── MATERIAL FOR THE TASK

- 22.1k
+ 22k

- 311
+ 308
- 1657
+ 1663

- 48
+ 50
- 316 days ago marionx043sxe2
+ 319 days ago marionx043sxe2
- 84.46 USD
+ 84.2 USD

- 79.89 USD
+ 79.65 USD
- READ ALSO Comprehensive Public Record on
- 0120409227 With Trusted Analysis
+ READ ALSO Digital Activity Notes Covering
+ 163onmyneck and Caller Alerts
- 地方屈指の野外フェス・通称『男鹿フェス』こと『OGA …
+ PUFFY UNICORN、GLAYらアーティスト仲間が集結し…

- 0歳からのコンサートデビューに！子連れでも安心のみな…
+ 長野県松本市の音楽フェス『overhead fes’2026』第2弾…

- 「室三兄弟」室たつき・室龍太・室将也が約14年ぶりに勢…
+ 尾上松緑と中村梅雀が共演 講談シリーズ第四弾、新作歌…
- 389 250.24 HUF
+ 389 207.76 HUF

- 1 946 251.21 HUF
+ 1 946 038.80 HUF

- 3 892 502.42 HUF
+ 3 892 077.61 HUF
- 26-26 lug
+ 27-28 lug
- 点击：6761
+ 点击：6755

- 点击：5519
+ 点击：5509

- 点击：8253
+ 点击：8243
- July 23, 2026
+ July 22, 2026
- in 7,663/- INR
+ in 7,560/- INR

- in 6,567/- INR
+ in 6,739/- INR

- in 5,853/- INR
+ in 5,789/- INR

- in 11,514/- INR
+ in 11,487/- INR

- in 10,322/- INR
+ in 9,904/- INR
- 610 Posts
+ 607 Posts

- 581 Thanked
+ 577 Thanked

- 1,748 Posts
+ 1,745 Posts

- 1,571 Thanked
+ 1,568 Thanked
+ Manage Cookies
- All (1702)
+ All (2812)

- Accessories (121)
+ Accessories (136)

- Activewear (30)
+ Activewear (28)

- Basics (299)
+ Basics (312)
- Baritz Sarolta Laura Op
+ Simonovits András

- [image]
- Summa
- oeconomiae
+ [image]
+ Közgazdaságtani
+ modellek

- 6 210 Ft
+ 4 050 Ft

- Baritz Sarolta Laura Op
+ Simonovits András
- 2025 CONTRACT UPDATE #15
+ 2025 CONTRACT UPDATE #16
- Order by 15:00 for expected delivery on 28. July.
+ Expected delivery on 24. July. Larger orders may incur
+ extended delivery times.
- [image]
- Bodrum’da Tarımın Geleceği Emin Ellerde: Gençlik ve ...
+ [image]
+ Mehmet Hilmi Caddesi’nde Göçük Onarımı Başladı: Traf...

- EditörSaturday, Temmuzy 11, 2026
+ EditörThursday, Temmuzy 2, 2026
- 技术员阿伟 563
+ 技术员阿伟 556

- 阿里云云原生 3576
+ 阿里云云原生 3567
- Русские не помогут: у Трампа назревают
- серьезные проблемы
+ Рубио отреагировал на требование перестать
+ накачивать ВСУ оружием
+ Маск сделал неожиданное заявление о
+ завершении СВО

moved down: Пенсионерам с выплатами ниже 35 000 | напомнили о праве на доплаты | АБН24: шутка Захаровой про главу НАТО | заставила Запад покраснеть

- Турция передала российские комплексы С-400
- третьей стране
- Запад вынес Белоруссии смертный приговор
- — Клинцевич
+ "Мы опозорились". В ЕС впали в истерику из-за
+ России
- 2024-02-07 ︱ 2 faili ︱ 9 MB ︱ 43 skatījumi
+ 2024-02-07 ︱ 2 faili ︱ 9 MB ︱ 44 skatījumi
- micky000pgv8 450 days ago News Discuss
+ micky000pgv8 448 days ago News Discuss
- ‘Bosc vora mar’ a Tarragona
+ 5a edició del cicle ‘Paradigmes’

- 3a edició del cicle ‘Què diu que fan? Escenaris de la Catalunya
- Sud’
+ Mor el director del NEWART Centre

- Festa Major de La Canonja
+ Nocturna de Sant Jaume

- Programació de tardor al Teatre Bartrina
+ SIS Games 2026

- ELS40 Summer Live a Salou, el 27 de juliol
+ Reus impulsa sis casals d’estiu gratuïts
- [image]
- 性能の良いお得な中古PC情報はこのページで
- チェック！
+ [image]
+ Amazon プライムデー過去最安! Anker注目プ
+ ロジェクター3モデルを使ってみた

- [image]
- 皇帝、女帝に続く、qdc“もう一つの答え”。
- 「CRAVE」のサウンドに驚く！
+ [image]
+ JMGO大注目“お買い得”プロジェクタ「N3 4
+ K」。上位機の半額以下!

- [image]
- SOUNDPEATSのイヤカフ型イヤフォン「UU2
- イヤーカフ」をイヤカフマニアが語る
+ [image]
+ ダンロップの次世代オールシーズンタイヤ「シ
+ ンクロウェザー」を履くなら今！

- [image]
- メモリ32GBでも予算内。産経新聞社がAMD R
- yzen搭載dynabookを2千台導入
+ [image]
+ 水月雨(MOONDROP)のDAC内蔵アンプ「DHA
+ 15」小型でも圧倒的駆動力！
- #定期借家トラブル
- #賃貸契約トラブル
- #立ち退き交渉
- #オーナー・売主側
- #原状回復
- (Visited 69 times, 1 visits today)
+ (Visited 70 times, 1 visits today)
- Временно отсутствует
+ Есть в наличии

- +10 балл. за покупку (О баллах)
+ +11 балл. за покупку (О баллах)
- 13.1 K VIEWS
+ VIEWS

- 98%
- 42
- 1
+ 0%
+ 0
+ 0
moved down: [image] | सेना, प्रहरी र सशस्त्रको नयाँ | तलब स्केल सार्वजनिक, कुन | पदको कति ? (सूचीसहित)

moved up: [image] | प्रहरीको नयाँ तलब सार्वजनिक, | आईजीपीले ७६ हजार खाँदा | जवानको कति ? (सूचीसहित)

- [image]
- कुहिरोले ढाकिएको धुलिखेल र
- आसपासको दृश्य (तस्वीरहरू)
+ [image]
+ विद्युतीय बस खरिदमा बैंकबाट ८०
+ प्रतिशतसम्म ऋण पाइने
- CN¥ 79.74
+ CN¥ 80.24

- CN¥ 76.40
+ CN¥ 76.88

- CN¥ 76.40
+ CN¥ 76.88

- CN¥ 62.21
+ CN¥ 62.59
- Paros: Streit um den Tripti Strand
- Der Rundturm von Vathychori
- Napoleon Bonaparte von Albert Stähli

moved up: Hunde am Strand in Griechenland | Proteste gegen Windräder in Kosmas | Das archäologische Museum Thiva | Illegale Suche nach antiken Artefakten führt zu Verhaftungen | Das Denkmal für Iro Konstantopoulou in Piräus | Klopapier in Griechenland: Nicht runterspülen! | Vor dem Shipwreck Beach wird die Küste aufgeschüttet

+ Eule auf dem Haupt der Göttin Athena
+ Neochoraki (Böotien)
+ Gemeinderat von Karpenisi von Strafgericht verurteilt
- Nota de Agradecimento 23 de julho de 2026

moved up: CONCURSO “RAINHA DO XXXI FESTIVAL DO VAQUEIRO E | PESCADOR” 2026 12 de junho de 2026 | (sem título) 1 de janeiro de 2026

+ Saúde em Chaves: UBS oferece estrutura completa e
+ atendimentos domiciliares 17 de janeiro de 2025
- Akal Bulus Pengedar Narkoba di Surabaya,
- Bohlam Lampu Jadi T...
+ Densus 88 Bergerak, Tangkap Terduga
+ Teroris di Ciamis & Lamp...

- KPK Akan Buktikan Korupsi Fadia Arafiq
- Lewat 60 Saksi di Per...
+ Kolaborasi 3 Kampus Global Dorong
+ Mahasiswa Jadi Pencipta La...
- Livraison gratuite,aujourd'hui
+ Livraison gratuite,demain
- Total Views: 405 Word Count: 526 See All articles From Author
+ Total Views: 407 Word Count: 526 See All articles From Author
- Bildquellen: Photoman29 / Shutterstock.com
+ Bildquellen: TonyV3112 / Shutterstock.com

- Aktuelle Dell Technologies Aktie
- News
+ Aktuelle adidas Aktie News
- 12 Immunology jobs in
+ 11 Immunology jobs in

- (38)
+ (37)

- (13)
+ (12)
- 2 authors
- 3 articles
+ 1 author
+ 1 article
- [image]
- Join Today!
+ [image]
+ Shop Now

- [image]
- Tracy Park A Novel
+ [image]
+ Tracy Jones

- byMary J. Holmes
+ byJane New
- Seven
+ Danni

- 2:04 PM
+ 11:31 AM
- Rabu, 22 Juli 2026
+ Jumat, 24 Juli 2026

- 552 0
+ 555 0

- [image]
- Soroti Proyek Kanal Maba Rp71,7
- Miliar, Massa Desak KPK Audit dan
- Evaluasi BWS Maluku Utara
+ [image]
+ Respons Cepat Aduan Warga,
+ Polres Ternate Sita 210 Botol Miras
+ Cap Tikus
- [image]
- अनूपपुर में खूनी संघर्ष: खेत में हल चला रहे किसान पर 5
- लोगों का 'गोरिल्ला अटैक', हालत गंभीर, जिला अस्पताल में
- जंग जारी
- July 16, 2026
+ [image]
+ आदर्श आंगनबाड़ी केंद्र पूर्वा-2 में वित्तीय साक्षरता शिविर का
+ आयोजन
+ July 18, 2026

────

◆ WHAT YOU ARE ASKED TO DO ◆
The answer must be every line of the records that holds the string "skatījumi".

◆ EXERCISE RESPONSE ◆
- 2024-02-07 ︱ 2 faili ︱ 9 MB ︱ 43 skatījumi
+ 2024-02-07 ︱ 2 faili ︱ 9 MB ︱ 44 skatījumi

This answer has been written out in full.